Hoewel die afstand wel meeviel. De hele wereld zat nu nog aan elkaar, als één continent: Volarde. Dit stukje, waar de goden waren geland, hadden ze Origina genoemd. Maar alle andere stukken waren dichtbij en goed te bereiken.
Misschien kon ze Darus vragen om zijn tektonische platen sneller uit elkaar te breken. Als de planteneters allemaal vast zaten op andere continenten … met een zee ertussen … konden ze niet hele oerwouden opvreten en doorlopen …

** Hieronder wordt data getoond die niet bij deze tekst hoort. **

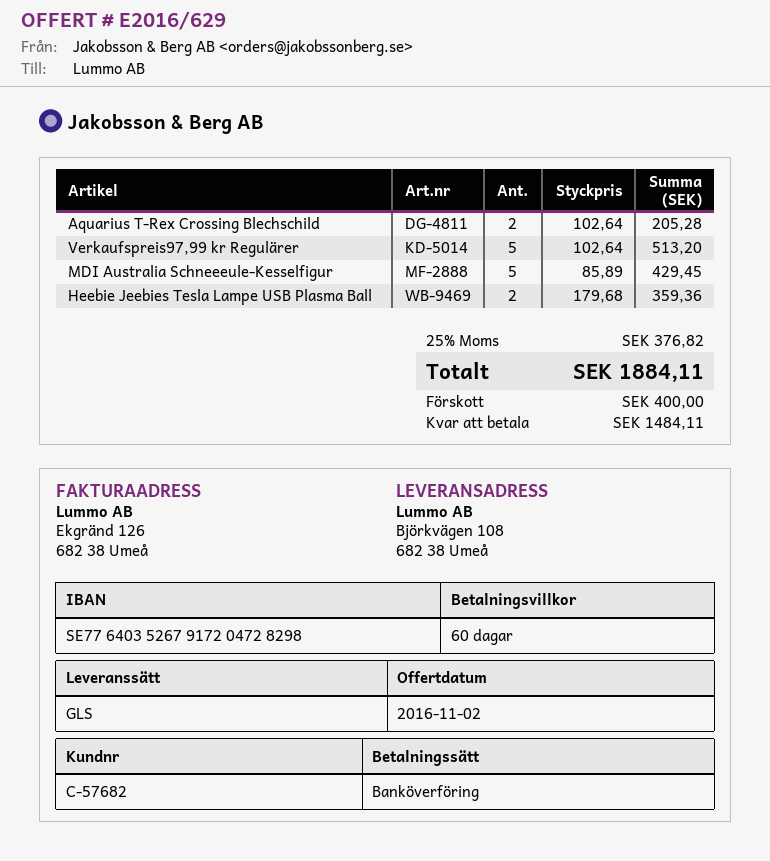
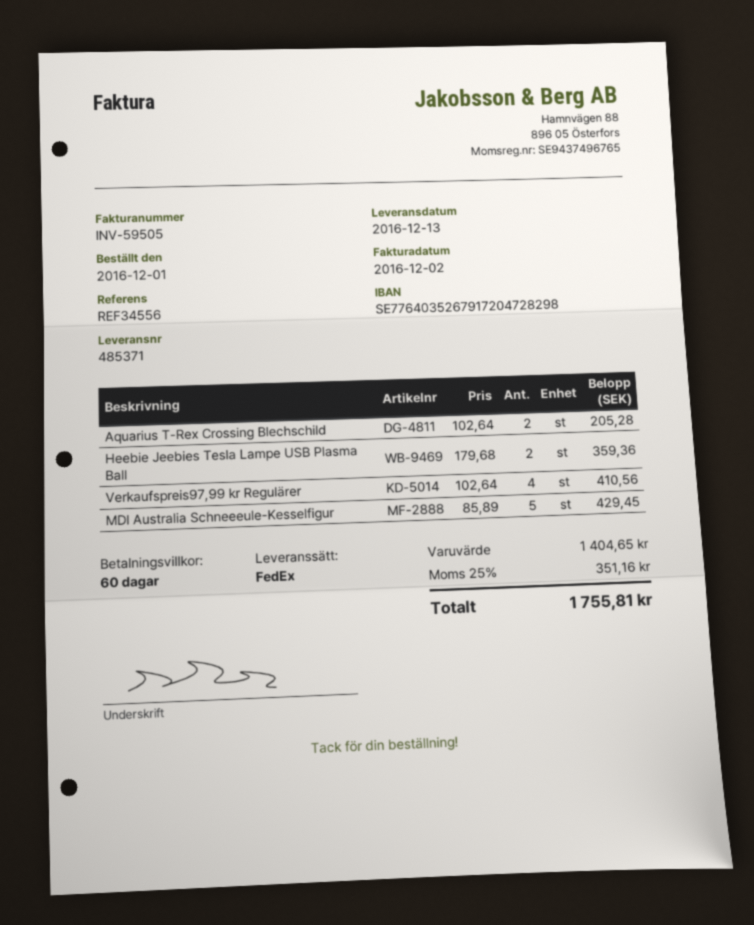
shipping method: GLS -> FedEx
Verkaufspreis97,99 kr Regulärer: 5 x 102.64 = 513.20 -> 4 x 102.64 = 410.56
tax: 25% = 376.82 -> 25% = 351.16
total: 1884.11 -> 1755.81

Ze glimlachte. Ja, Darus zou dat wel kunnen. Misschien was het toch een wondermiddel om niks serieus te nemen en overal grapjes over te maken. Iedereen leek van hem te houden, terwijl ze Feria alleen wilden als bescherming.
Ze probeerde wel te praten met haar groepje volgelingen, maar ze reageerden nauwelijks. De boodschap was duidelijk: zet ons veilig af en verdwijn dan uit ons leven, strenge godin. Maar iemand moest toch streng zijn? Zag de rest niet hoe ernstig dit was?
Toen ze hen veilig had afgezet bij de Troon, ging ze meteen op onderzoek. Ardex en Eeris betrapten hier en daar een Vleesvreter op heterdaad, maar het waren enkelingen. Geen grote groep, geen nest, geen idee waar ze allemaal zaten. Eeris bond hen vast met haar magische klimop, en Ardex zou ze naar “die andere plek” brengen.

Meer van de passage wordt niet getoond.